Sermon on Colossians 1:15-23 - The Supremacy of Jesus: Pursuing depth of spirituality the right way
Theological Reviews of The Shack by William P. Young

Putting the Conservative Reformed Theology movement (Piper, MacArthur, and Dever) in perspective

Summary of this post:

I think the Conservative Reformed Theology movement's emphasis on solid theology is good but I think there is a lot of other great theology being done today outside this movement. 

Why does the Conservative Reformed Theology movement matter?  

  1. Recently a reader of my blog from the UK emailed to ask me for seminary advice.  One of the things he mentioned was that one of his three favorite authors was John Piper
  2. Another friend recently told me that his congregation wished he preached more like John MacArthur
  3. Another friend who attends a United Methodist Church (not-Reformed) expressed her frustration with her own church and her appreciation for Mark Dever and his Reformed Theology
  4. One of my best friends attends Southern Baptist Theological Seminary in Louisville, Kentucky.

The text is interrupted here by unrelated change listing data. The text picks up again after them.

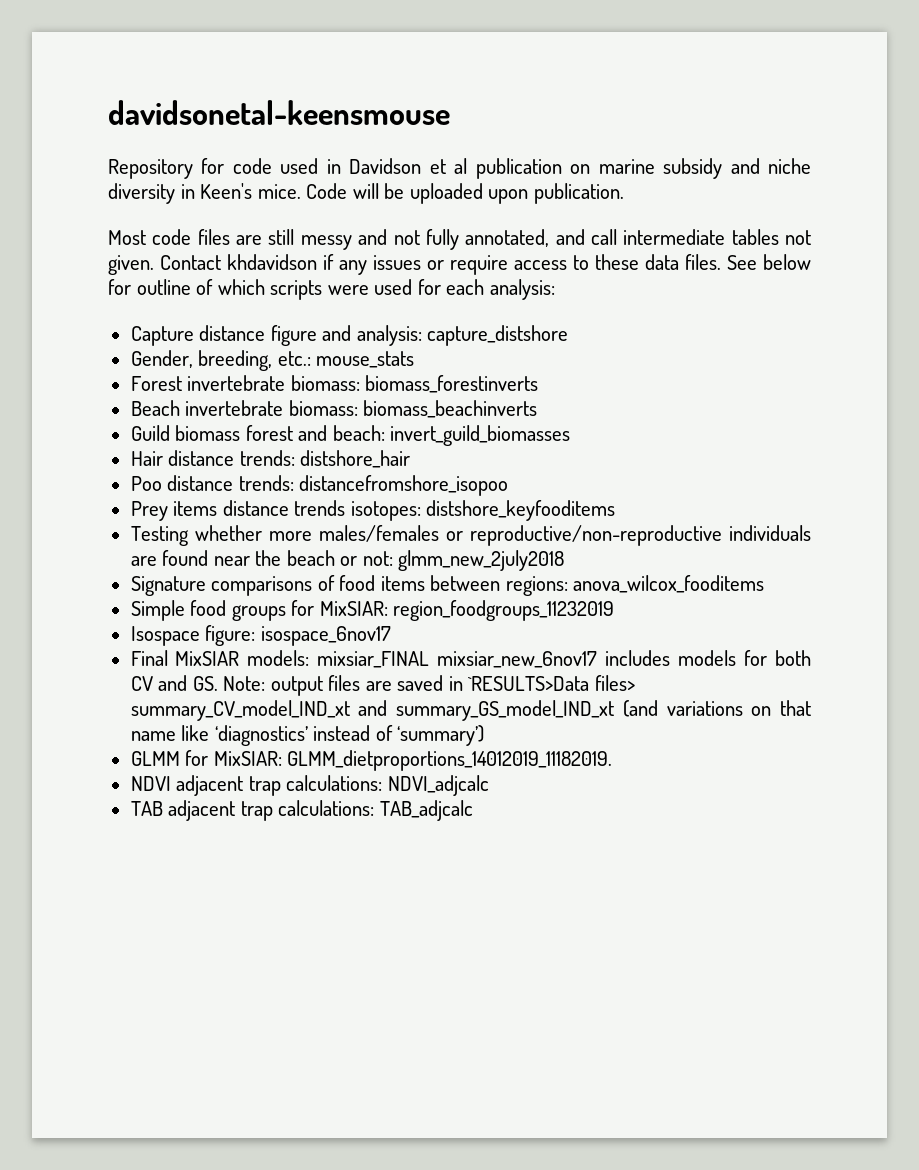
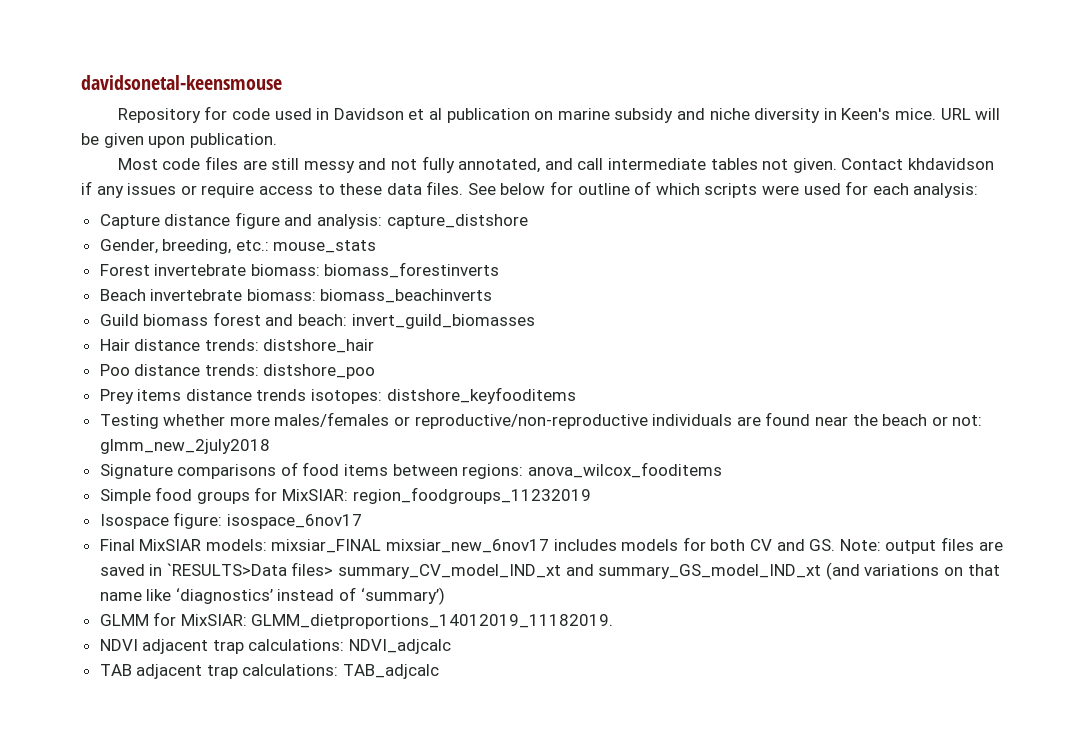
[306,183,348,199] Code -> [940,108,971,120] URL
[409,183,483,204] uploaded -> [103,133,144,148] given
[299,475,509,496] distancefromshore_isopoo -> [263,364,376,379] distshore_poo

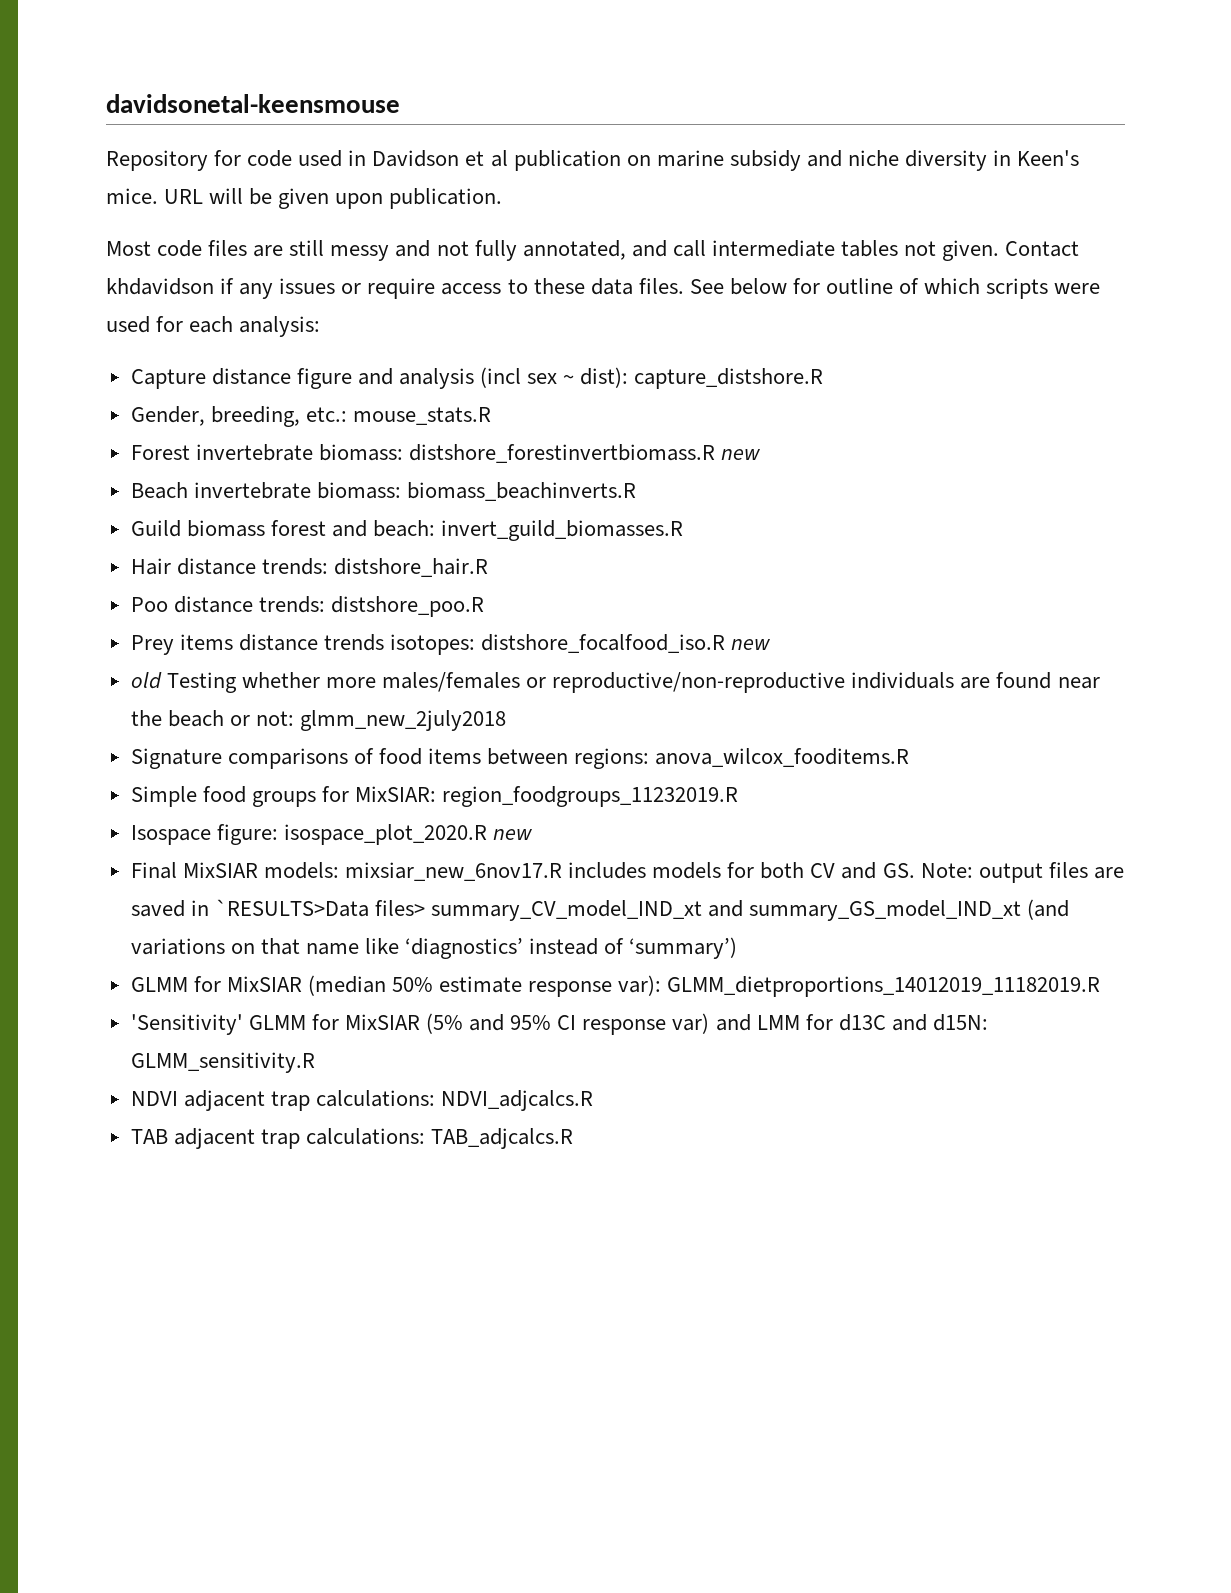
[317,214,528,229] analysis: capture_distshore -> [399,367,824,389] analysis (incl sex ~ dist): capture_distshore.R
[273,240,377,253] mouse_stats -> [352,407,491,425] mouse_stats.R
[324,262,500,278] biomass_forestinverts -> [408,444,761,463] distshore_forestinvertbiomass.R new
[320,289,493,303] biomass_beachinverts -> [406,482,636,501] biomass_beachinverts.R
[351,314,535,329] invert_guild_biomasses -> [441,520,684,541] invert_guild_biomasses.R
[263,339,375,353] distshore_hair -> [333,558,488,577] distshore_hair.R
[263,364,376,379] distshore_poo -> [330,596,484,617] distshore_poo.R
[386,387,576,404] distshore_keyfooditems // -> [481,634,771,653] [130,672,162,689] distshore_focalfood_iso.R new // old
[527,462,722,478] anova_wilcox_fooditems -> [655,748,910,767] anova_wilcox_fooditems.R
[352,487,591,504] region_foodgroups_11232019 -> [442,786,739,807] region_foodgroups_11232019.R
[226,514,362,529] isospace_6nov17 -> [283,824,532,845] isospace_plot_2020.R new
[271,539,550,553] mixsiar_FINAL mixsiar_new_6nov17 -> [344,862,562,881] mixsiar_new_6nov17.R
[180,614,614,629] MixSIAR: GLMM_dietproportions_14012019_11182019. -> [226,975,1101,997] [130,1013,988,1035] [130,1052,315,1073] MixSIAR (median 50% estimate response var): GLMM_dietproportions_14012019_11182019.R // 'Sensitivity' GLMM for MixSIAR (5% and 95% CI response var) and LMM for d13C and d15N: GLMM_sensitivity.R
[349,639,452,654] NDVI_adjcalc -> [441,1090,594,1111] NDVI_adjcalcs.R
[343,664,440,679] TAB_adjcalc -> [431,1128,574,1149] TAB_adjcalcs.R

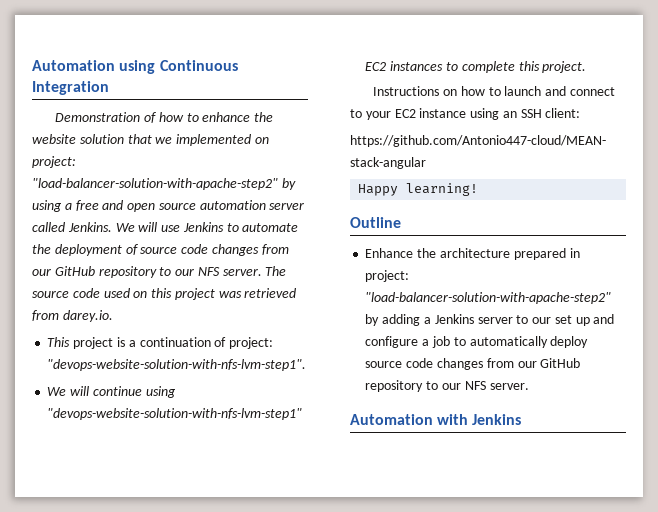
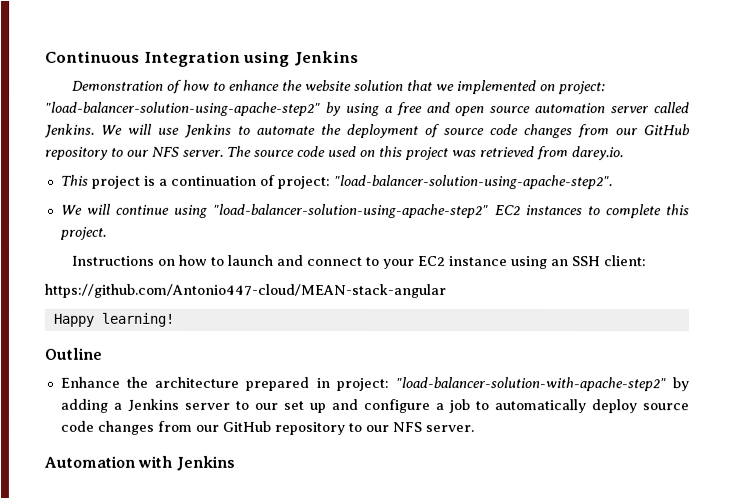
[32,60,156,74] Automation using -> (45, 56) none
(109, 88) none -> [243,50,359,67] using Jenkins
[32,178,278,190] "load-balancer-solution-with-apache-step2" -> [45,101,321,116] "load-balancer-solution-using-apache-step2"
[47,359,307,371] "devops-website-solution-with-nfs-lvm-step1". -> [333,174,613,190] "load-balancer-solution-using-apache-step2".
[47,408,303,420] "devops-website-solution-with-nfs-lvm-step1" -> [213,203,490,219] "load-balancer-solution-using-apache-step2"

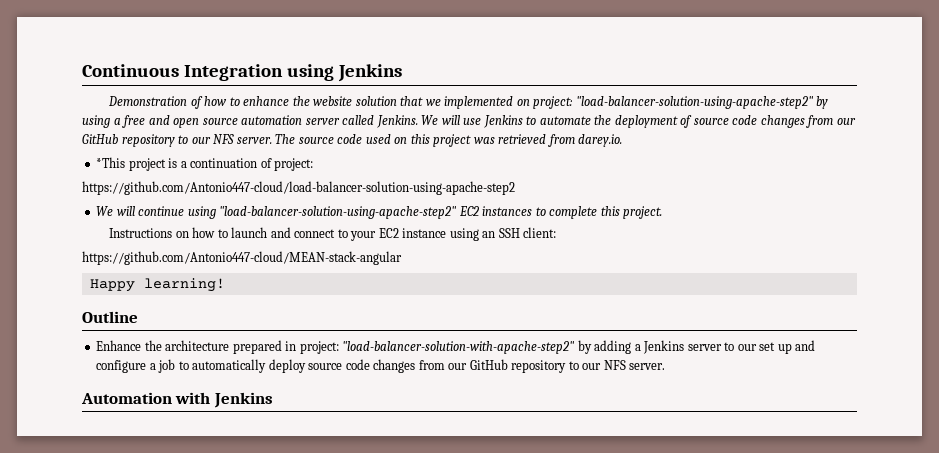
[60,174,89,186] This -> [96,157,126,168] *This
[333,174,613,190] "load-balancer-solution-using-apache-step2". -> [82,181,515,195] // https://github.com/Antonio447-cloud/load-balancer-solution-using-apache-step2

What do these four things all have in common?  Conservative Reformed Theology.   

Christianity Today's Collin Hansen described the movement in his September 2006 Christianity Today cover story positively as: "Young, Restless, Reformed: Calvinism is making a comeback—and shaking up the church."

Collin has now written a book called Young, Restless, Reformed: A Journalist's Journey with the New Calvinists (Mar 30, 2008) (which I haven't yet read).  Hansen covers the Passion Conference in Atlanta, John Piper's Bethlehem Baptist Church in Minnesota, Yale University's Jonathan Edwards Center, The Southern Baptist Seminary in Louisville (Al Mohler), Covenant Life Church in Maryland (CJ Mahaney & Josh Harris), The New Attitude Conference in Louisville, and Mars Hill Church in Seattle (Mark Driscoll).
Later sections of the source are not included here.